Pd giù, se la colpa è il neoliberismo

Italia. Se non è una nuova forma di autolesionismo poco ci manca, perché la decisione di congelare il pletorico Comitato che avrebbe dovuto riscrivere il Manifesto dei valori del Pd, aumenta il vuoto nel quale il principale partito di opposizione si è buttato a capofitto dopo le elezioni di settembre.

Il vecchio Manifesto, così, è ormai delegittimato, e quello nuovo chissà quando prenderà forma. Peggio: sarà anch’esso materia da discutere nei gazebi in cui il Congresso verrà celebrato, e dunque competenza delle «non» correnti che si contenderanno la segreteria. I guai, del resto, sono già stati procurati, perché il breve dibattito e il corredo di dimissioni dal Comitato hanno fatto emergere temi a dir poco sconcertanti. Uno per tutti, l’aver individuato finalmente il colpevole del progressivo calo del partito alle urne. Non gli errori politici, non l’aver tirato la volata, ora diventata vincente, del mozzicone contiano degli ex grillini, non l’aver governato a tutti i costi. No, il Pd ha perso perché ha abbracciato il neoliberismo, colpevole evidentemente anche dei successi, dal 33% di Veltroni al 40% di Renzi. Per uno che è stato ministro più a lungo di tutti, Andrea Orlando, dire neoliberismo non bastava, e se l’è presa con l’ordoliberismo, quasi un orco più cattivo, mentre è semplicemente una corrente di pensiero minoritaria che appartiene se mai alla linea del liberalismo sociale.

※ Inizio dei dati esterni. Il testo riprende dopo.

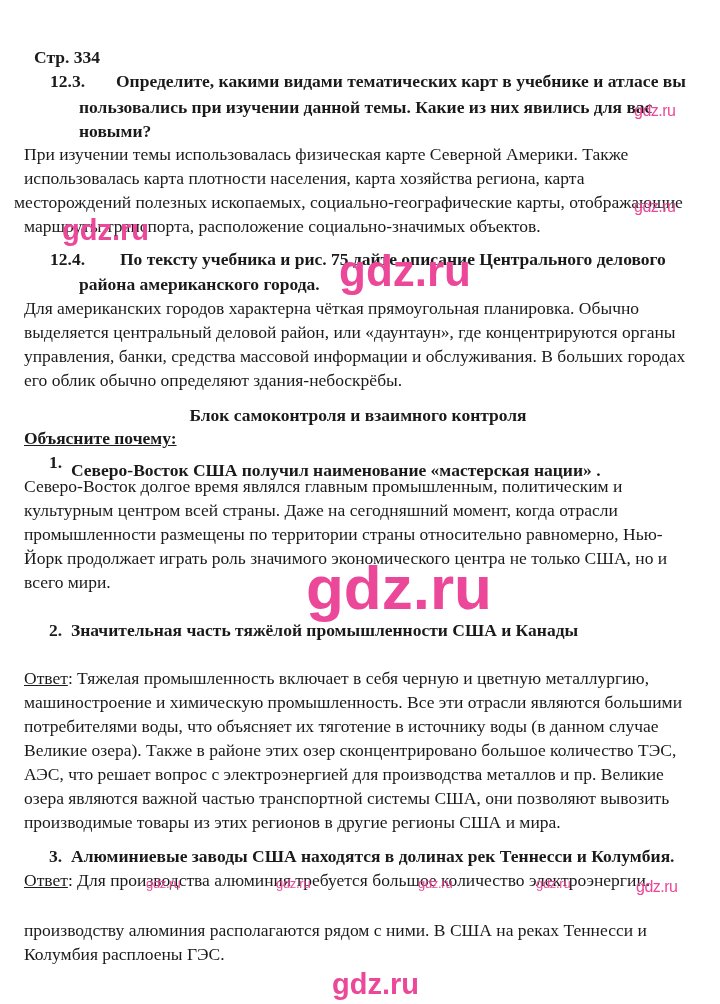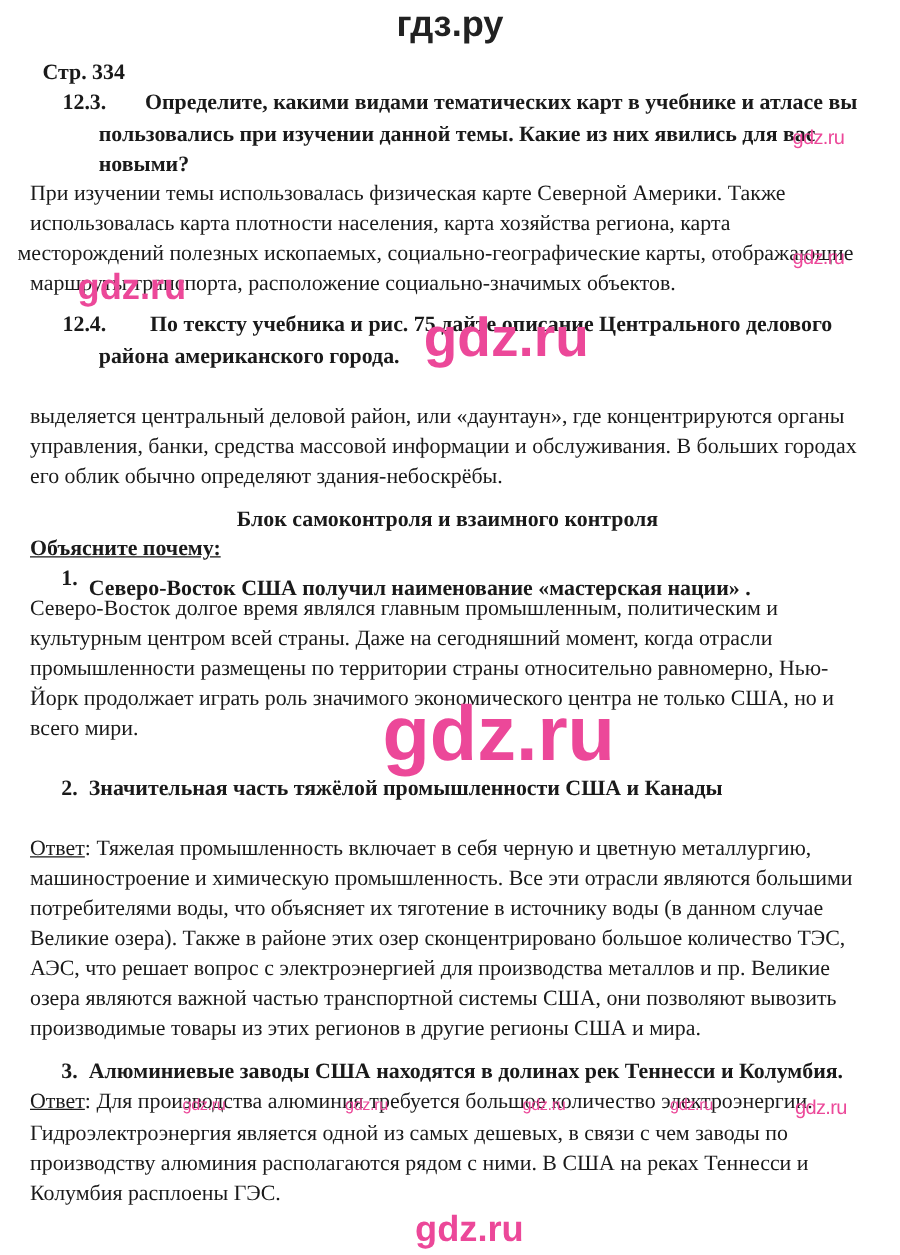--- a/index.html
+++ b/index.html
@@ -24,7 +24,6 @@
 
 <div class="page">
 
-  <div class="header-title">гдз.ру</div>
 
   <div class="line b" style="left:34px; top:46px;">Стр. 334</div>
 

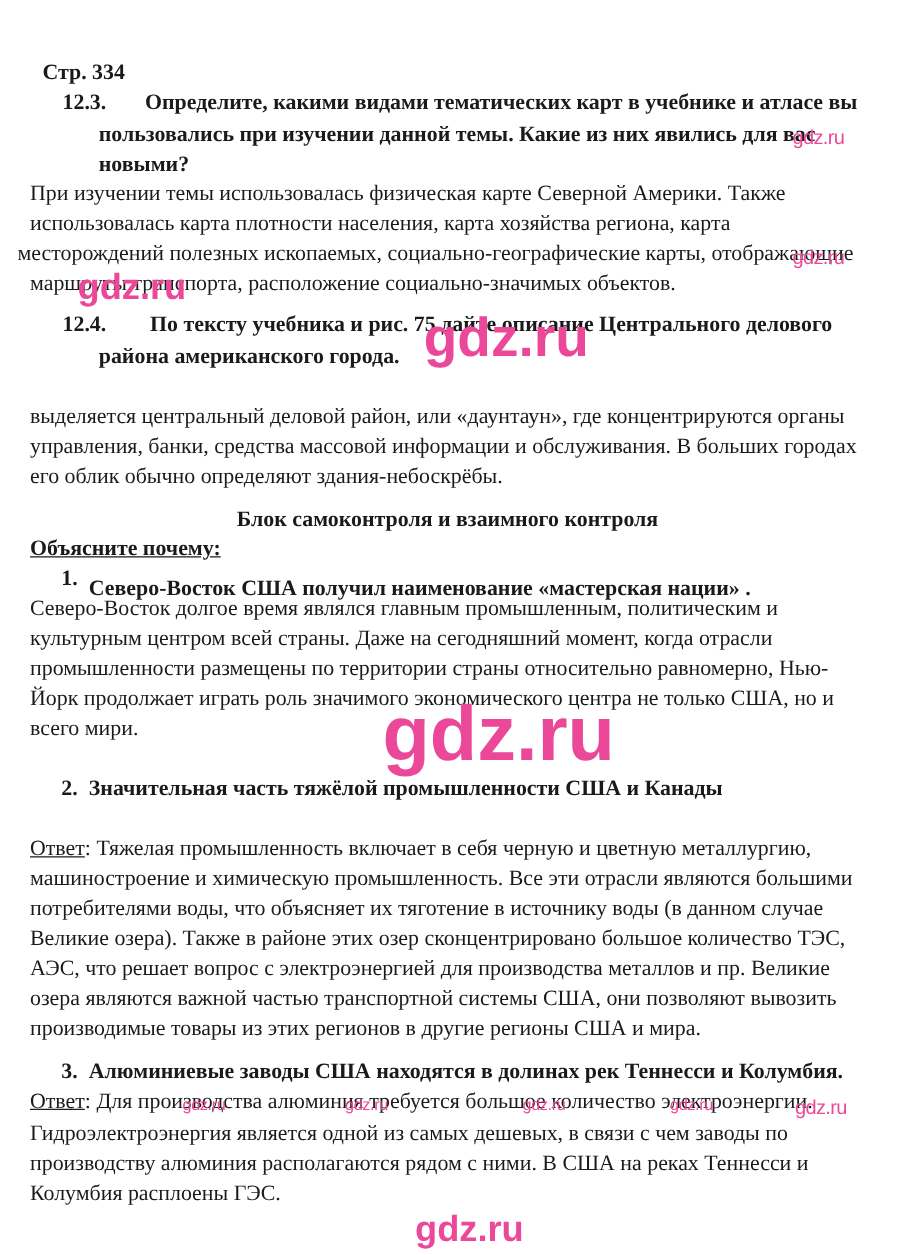--- a/index.html
+++ b/index.html
@@ -41,6 +41,7 @@
   <div class="line b" style="left:120px; top:248px;">По тексту учебника и рис. 75 дайте описание Центрального делового</div>
   <div class="line b" style="left:79px; top:273px;">района американского города.</div>
 
+  <div class="line" style="left:24px; top:297px;">Для американских городов характерна чёткая прямоугольная планировка. Обычно</div>
   <div class="line" style="left:24px; top:321px;">выделяется центральный деловой район, или «даунтаун», где концентрируются органы</div>
   <div class="line" style="left:24px; top:345px;">управления, банки, средства массовой информации и обслуживания. В больших городах</div>
   <div class="line" style="left:24px; top:369px;">его облик обычно определяют здания-небоскрёбы.</div>

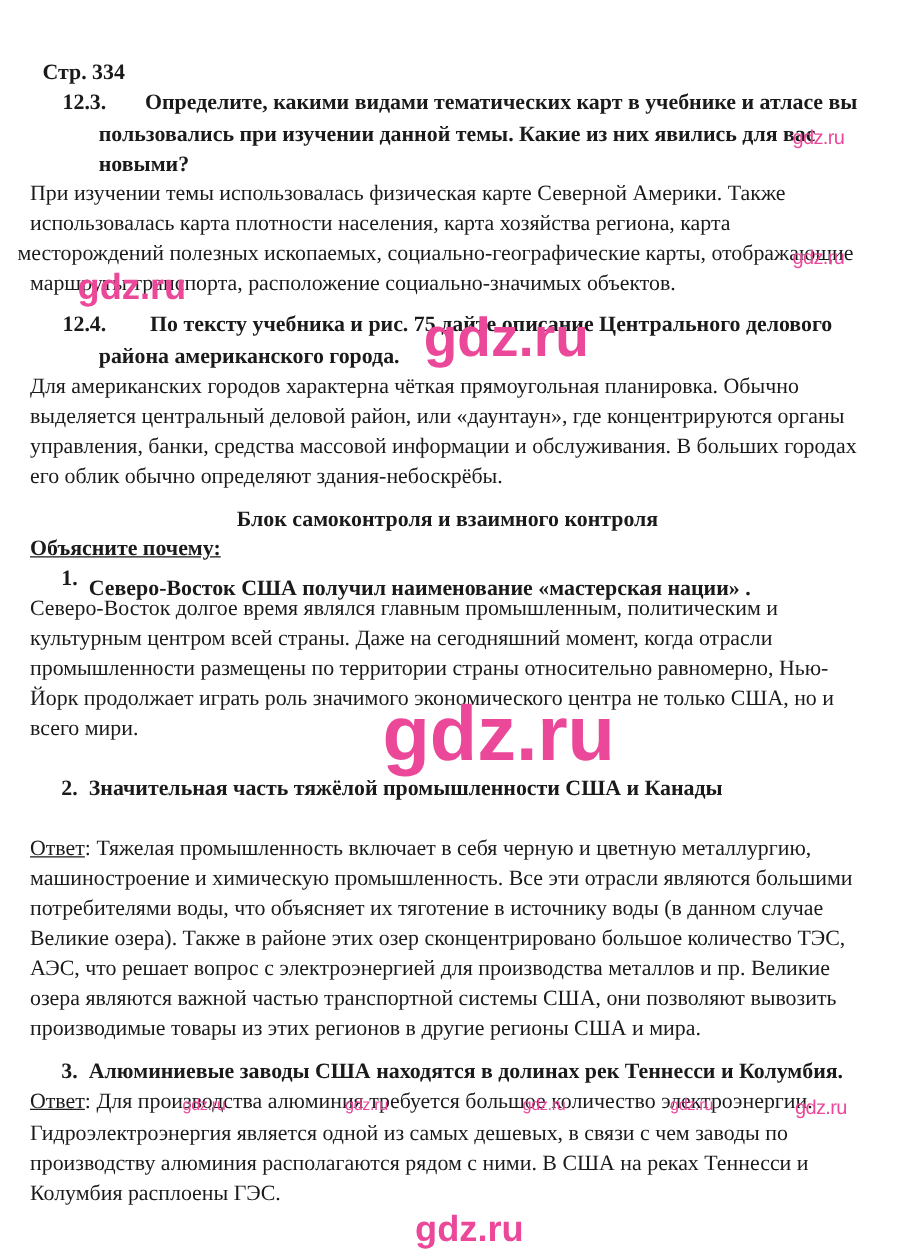--- a/index.html
+++ b/index.html
@@ -70,7 +70,6 @@
   <div class="line b" style="left:49px; top:845px;">3.</div>
   <div class="line b" style="left:71px; top:845px;">Алюминиевые заводы США находятся в долинах рек Теннесси и Колумбия.</div>
   <div class="line" style="left:24px; top:869px;"><span class="u">Ответ</span><span>: Для производства алюминия требуется большое количество электроэнергии.</span></div>
-  <div class="line" style="left:24px; top:895px;">Гидроэлектроэнергия является одной из самых дешевых, в связи с чем заводы по</div>
   <div class="line" style="left:24px; top:919px;">производству алюминия располагаются рядом с ними.  В США на реках Теннесси и</div>
   <div class="line" style="left:24px; top:943px;">Колумбия расплоены ГЭС.</div>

Ma dov’è oggi l’ordoliberismo? Se è un argomento per il Manifesto dei valori, sembra cosa un po’ velleitaria. Se invece, come paventato da alcuni anche all’interno del partito, la critica è un modo indiretto per smantellare l’economia di mercato, bisognerà spiegarlo a mezzo Occidente e all’Ue, dei cui trattati libertà di mercato e concorrenza sono i pilastri. È un po’ il sospetto di Angelo Panebianco, che in un suo recente intervento su «Il Mulino» va oltre, sottolineando che dietro tutto questo c’è un largo ceto intellettuale di orfani del socialismo, cioè della «grande coperta ideologica che un tempo alimentava e legittimava la polemica anti-capitalista».

Conviene davvero, al Pd essere «pentito» del proprio riformismo e avventurarsi su terreni davvero non molto attuali? In realtà, per parlare seriamente di questi temi non si può usare un tweet. Se non si ha voglia di leggere il dibattito sul liberismo tra Croce ed Einaudi, non mancano libri recenti molto densi, come quello di Vittorio Emanuele Parsi, professore della Cattolica, su «naufragio o cambio di rotta per l’ordine liberale» che si comprende già dal titolo non essere tenero verso il neoliberismo. Ma per Parsi tutta l’onda montante dell’ordine internazionale liberale è finita almeno dal 2007-2008, e il Pd era appena nato: è lì che, secondo il docente, il mercato ha mostrato di essere il peggior nemico di se stesso. Una tesi da discutere, ma non ai gazebi, please.

Soprattutto, parlare nell’Italia di oggi di egemonia neoliberista è quanto meno surreale. Siamo il Paese con la maggiore presa della mano pubblica, con un debito al 150%, Ilva e Mps di ritorno allo Stato, ben 29 bonus vigenti, 12 condoni appena approvati, metà delle pensioni erogate senza contributi corrispondenti, una minoranza di contribuenti che paga sanità e servizi a tutti gli altri. Nonché l’Italia delle mille municipalizzate (gestite da sindaci Pd). Sono tutti temi che farebbero rivoltare nella tomba i padri del liberismo e ancor più del liberalismo. Neoliberismo allora l’industria 4.0, il jobs act? Peccato che l’innovazione abbia guidato il rimbalzo, e che i posti di lavoro a tempo indeterminato siano cresciuti. O forse i guai li hanno provocati le liberalizzazioni di Bersani, il vero pericoloso neoliberista occulto?

Meglio davvero interrompere un dibattito che stava degenerando, ma allora qualcuno restituisca il rispetto a chi ha scritto quel primo Manifesto, da Reichlin a Mattarella, a Pietro Scoppola, a Valerio Zanone.